- Opening Delimiter -

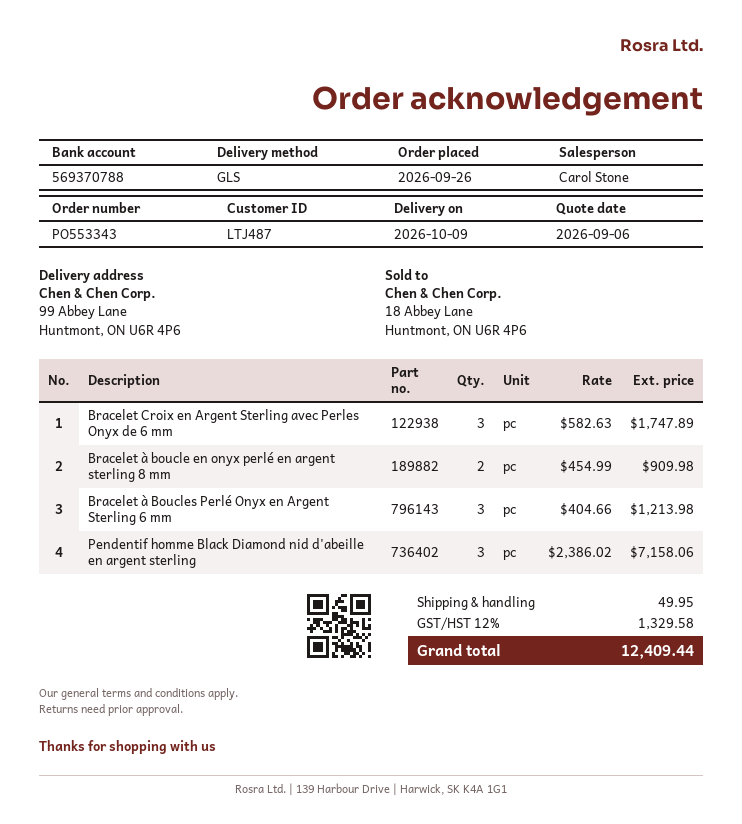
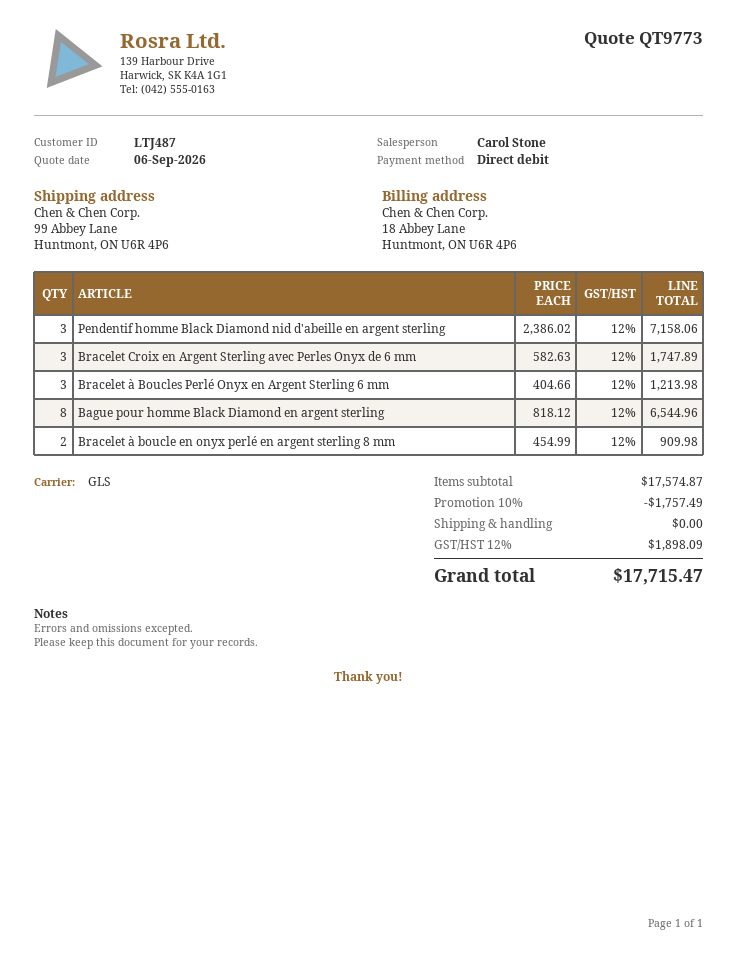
Bague pour homme Black Diamond en argent sterling: none -> 8 x 818.12 = 6544.96
discount: none -> 10% = 1757.49
shipping: 49.95 -> 0.00
tax: 12% = 1329.58 -> 12% = 1898.09
total: 12409.44 -> 17715.47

- Closing Delimiter -

-- What to produce --
Reproduce all of the data exactly; the pictures do not belong in the copy.

-- Output of the task --
Bague pour homme Black Diamond en argent sterling: none -> 8 x 818.12 = 6544.96
discount: none -> 10% = 1757.49
shipping: 49.95 -> 0.00
tax: 12% = 1329.58 -> 12% = 1898.09
total: 12409.44 -> 17715.47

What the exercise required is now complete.